Erik Wallin, Lund University, June 2020
Bachelors thesis
Host link: https://lup.lub.lu.se/luur/download?func=downloadFile&recordOId=9012882&fileOId=9012886
TL;DR:
Limited data storage capability is a large obstacle to saving data in high-energy particle physics. One method of partially circumventing these limitations is trigger level analysis (TLA) as used by the ATLAS experiment. The efficiency of TLA can be further increased by doing effective data compression. One class of artificial neural networks are called autoencoders, which may be used for data compression. This thesis further tests the use of autoencoders for the compression of TLA data, while showing that it may be difficult to generalize between different datasets.
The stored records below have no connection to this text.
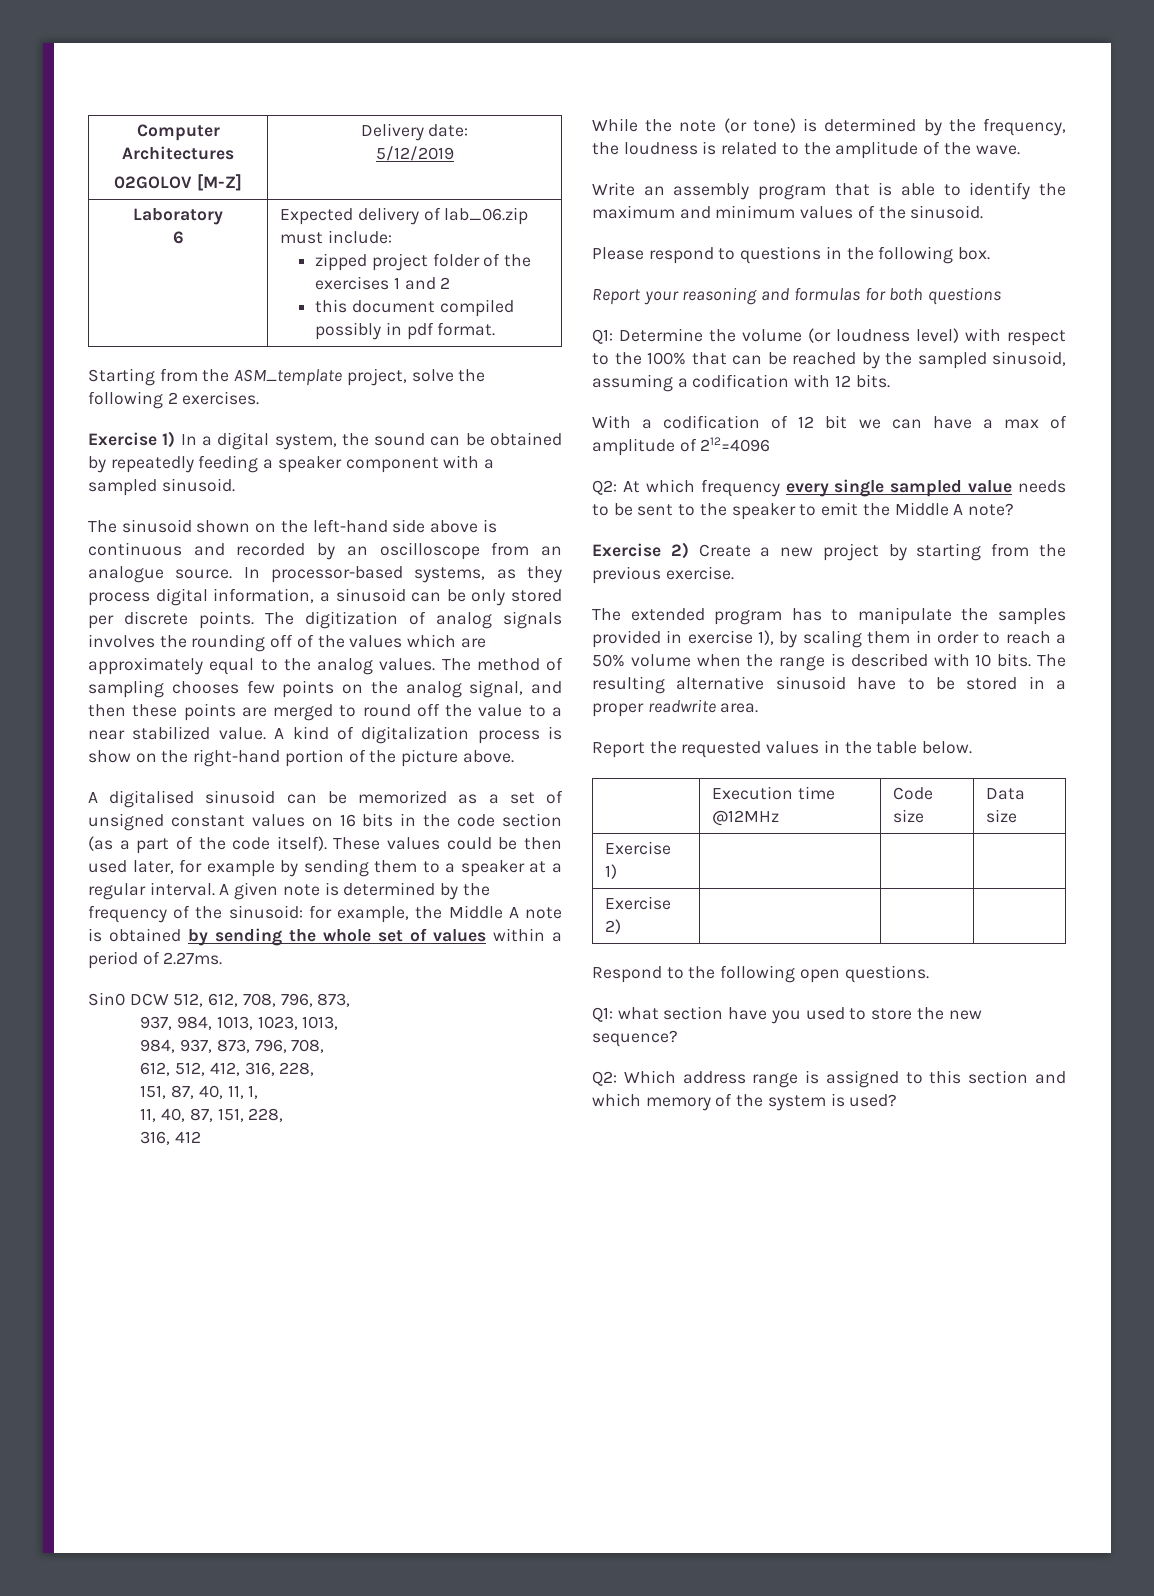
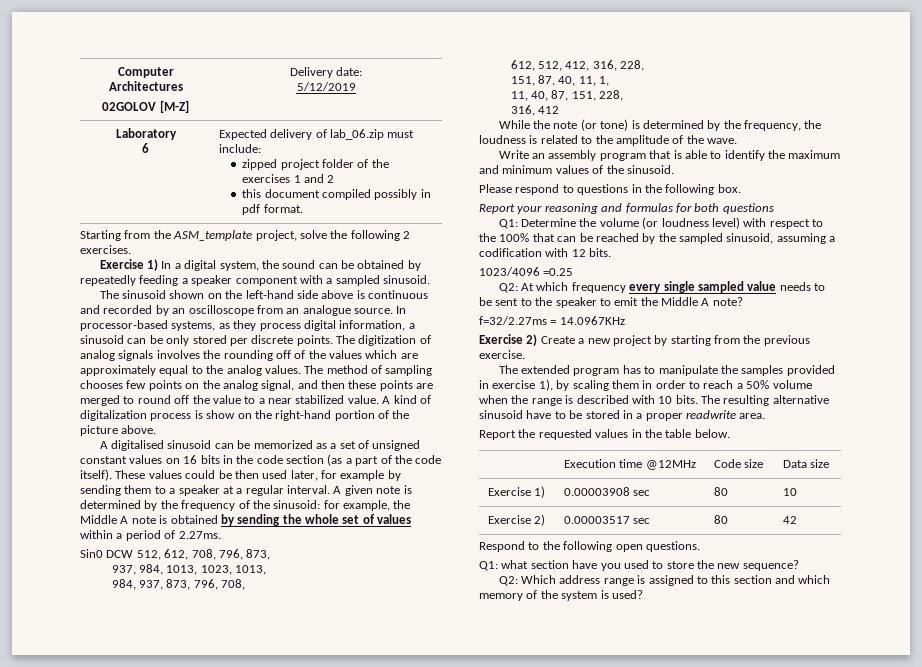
- With a codification of 12 bit we can have a max of amplitude of 212=4096
+ 1023/4096 =0.25
+ f=32/2.27ms = 14.0967KHz
- Exercise 1) | | |
- Exercise 2) | | |
+ Exercise 1) | 0.00003908 sec | 80 | 10
+ Exercise 2) | 0.00003517 sec | 80 | 42

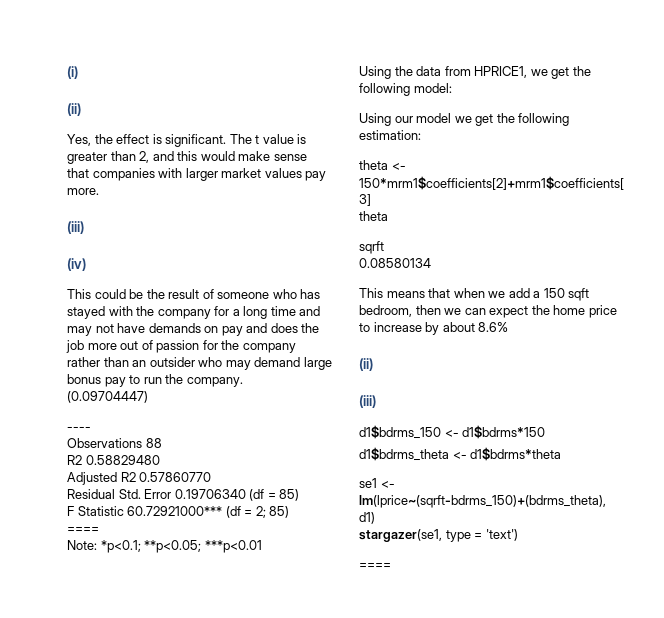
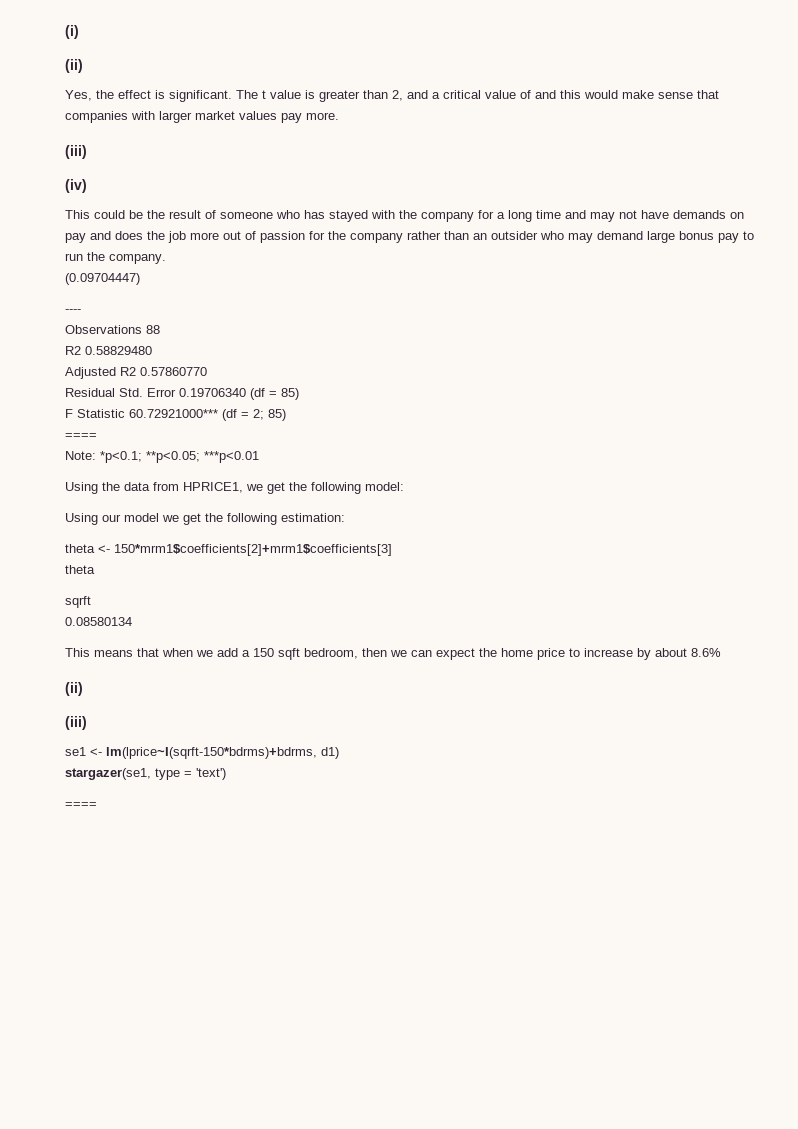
- The t value is greater than 2, and this would make sense that companies with larger market values pay more.
+ The t value is greater than 2, and a critical value of and this would make sense that companies with larger market values pay more.
- d1$bdrms_150 <- d1$bdrms*150
- d1$bdrms_theta <- d1$bdrms*theta
- se1 <- lm(lprice~(sqrft-bdrms_150)+(bdrms_theta), d1)
+ se1 <- lm(lprice~I(sqrft-150*bdrms)+bdrms, d1)

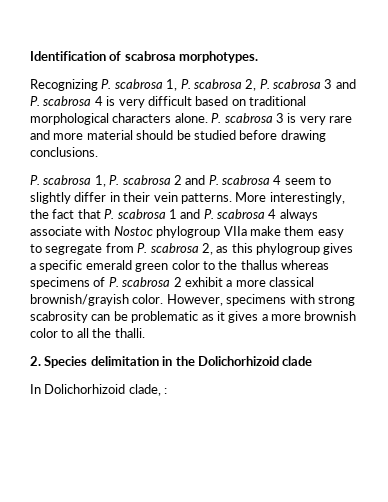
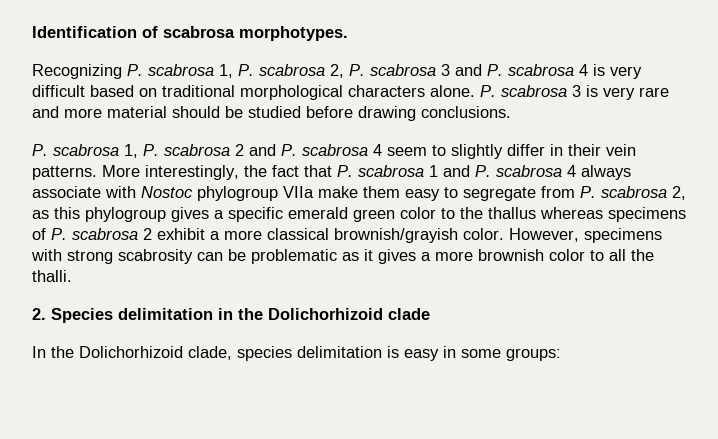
- In Dolichorhizoid clade, :
+ In the Dolichorhizoid clade, species delimitation is easy in some groups:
The processing resources needed to compress TLA data in real-time fit well within the computing constraints available, and the memory usage is predictable. The use of different compression techniques are used sequentially, by so-called float truncation then followed by autoencoder compression is evaluated. It is shown that autoencoders show the same potential to be used on both uncompressed and float truncated data. Compression artifacts from float truncation, called double quantization, are also explained and analytically predicted.